Existing literature showed that factors such as upper portion tumor and a high count of positive central lymph nodes are independent risk factors of LLNM for PTMC patients [23,24]. Here in our research, the risk of LLNM was also quantitatively analyzed for PTMC patients within the Uni group. The LLNM risk for patients in low LLNM risk subgroup was only 2.0% yet could reach up to 72.2% for those in the high LLNM risk subgroup. For those in the Bil group, only two factors including the presence of iNG and the maximum diameter of positive lymph nodes in the central compartment >0.5 cm were confirmed as independent factors, and those with none of these two factors showed an extremely low LLNM risk. Given that those exhibiting both of these two risk factors showed a high LLNM risk of 72.7%, the rationality and validity of our classification are confirmed. For unilateral and bilateral patients within high LLNM risk groups according to their respective prediction models, a more frequent postoperative follow-up schedule is necessary.
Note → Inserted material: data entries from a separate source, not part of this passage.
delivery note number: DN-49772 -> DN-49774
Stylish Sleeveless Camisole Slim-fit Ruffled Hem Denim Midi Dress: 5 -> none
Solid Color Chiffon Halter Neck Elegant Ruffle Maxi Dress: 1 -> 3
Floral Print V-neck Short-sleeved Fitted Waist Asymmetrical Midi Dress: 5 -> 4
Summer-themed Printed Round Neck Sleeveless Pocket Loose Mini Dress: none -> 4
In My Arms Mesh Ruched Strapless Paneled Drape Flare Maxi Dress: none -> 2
For those defined as having low LLNM risk, therapeutic CLND is enough and no additional intervention involving the lateral neck is needed.

5. Conclusion

An evaluation system based on independent factors of CLNM and LLNM for PTMC patients with bilateral and unilateral disease was established. Our newly established evaluating system can efficaciously quantify risks of CLNM and LLNM for PTMC patients with bilateral and unilateral disease and may guide individual treatment strategy including both surgical and postoperative adjuvant treatment of neck region for these patients.